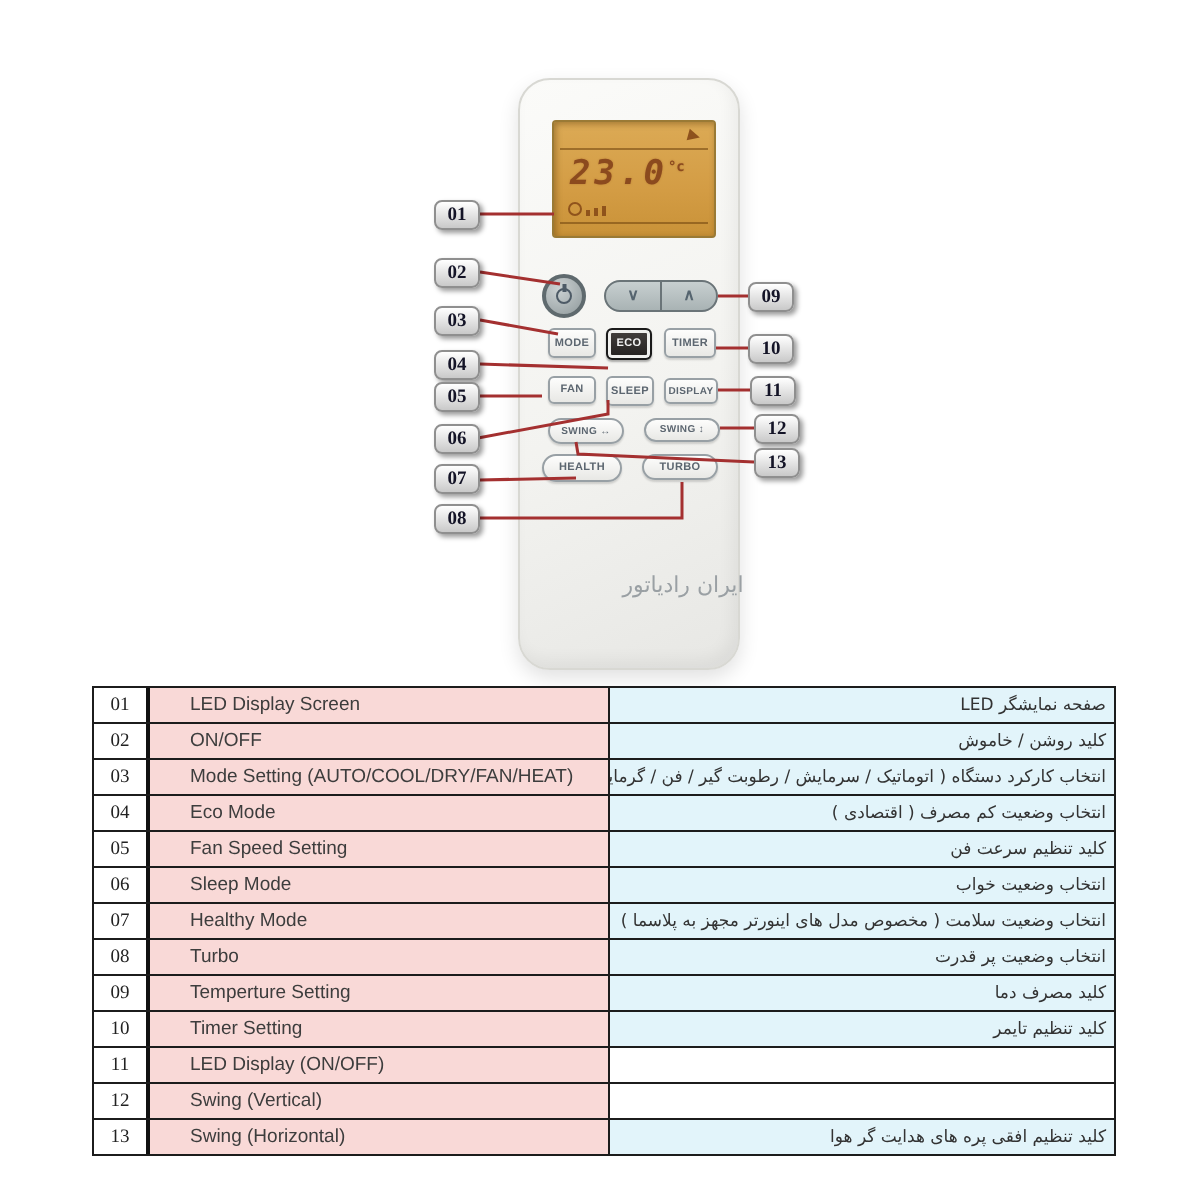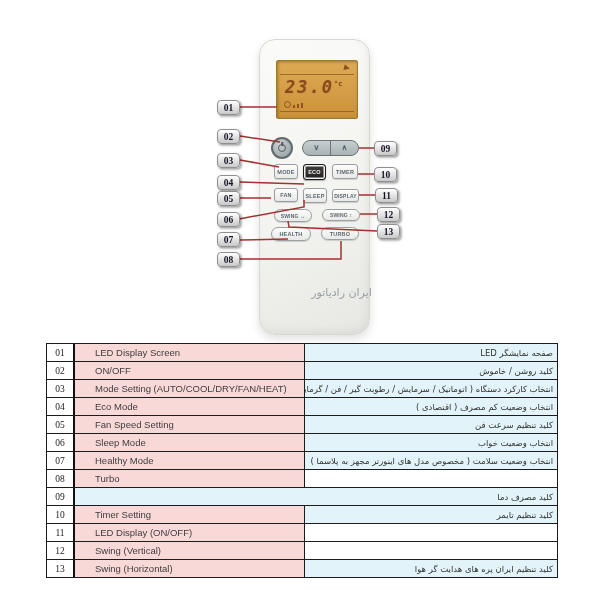--- a/index.html
+++ b/index.html
@@ -222,6 +222,7 @@
     <div class="trow">
       <div class="tc num">08</div>
       <div class="tc en">Turbo</div>
+      <div class="tc fa">انتخاب وضعیت پر قدرت</div>
     </div>
 
     <div class="trow">

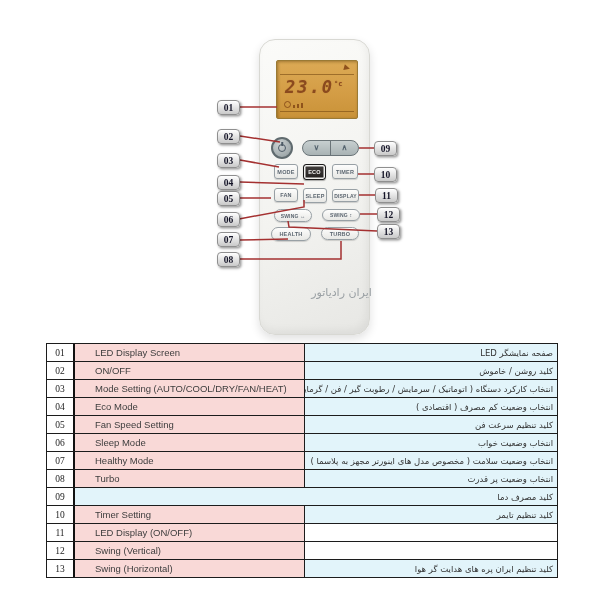--- a/index.html
+++ b/index.html
@@ -227,6 +227,7 @@
 
     <div class="trow">
       <div class="tc num">09</div>
+      <div class="tc en">Temperture Setting</div>
       <div class="tc fa">کلید مصرف دما</div>
     </div>
 

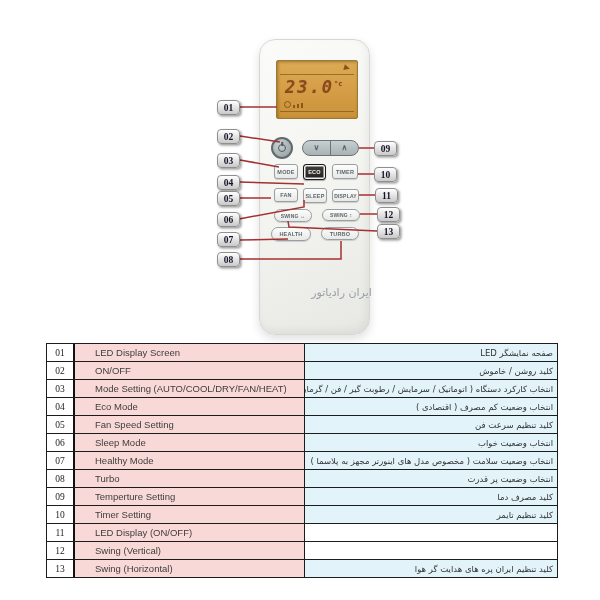--- a/index.html
+++ b/index.html
@@ -250,7 +250,7 @@
     <div class="trow">
       <div class="tc num">13</div>
       <div class="tc en">Swing (Horizontal)</div>
-      <div class="tc fa">کلید تنظیم ایران پره های هدایت گر هوا</div>
+      <div class="tc fa">کلید تنظیم افقی پره های هدایت گر هوا</div>
     </div>
   </div>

## The problem
Would you return the material exactly, images excluded?

## Output
--- a/index.html
+++ b/index.html
@@ -222,6 +222,7 @@
     <div class="trow">
       <div class="tc num">08</div>
       <div class="tc en">Turbo</div>
+      <div class="tc fa">انتخاب وضعیت پر قدرت</div>
     </div>
 
     <div class="trow">

--- a/index.html
+++ b/index.html
@@ -227,6 +227,7 @@
 
     <div class="trow">
       <div class="tc num">09</div>
+      <div class="tc en">Temperture Setting</div>
       <div class="tc fa">کلید مصرف دما</div>
     </div>
 

--- a/index.html
+++ b/index.html
@@ -250,7 +250,7 @@
     <div class="trow">
       <div class="tc num">13</div>
       <div class="tc en">Swing (Horizontal)</div>
-      <div class="tc fa">کلید تنظیم ایران پره های هدایت گر هوا</div>
+      <div class="tc fa">کلید تنظیم افقی پره های هدایت گر هوا</div>
     </div>
   </div>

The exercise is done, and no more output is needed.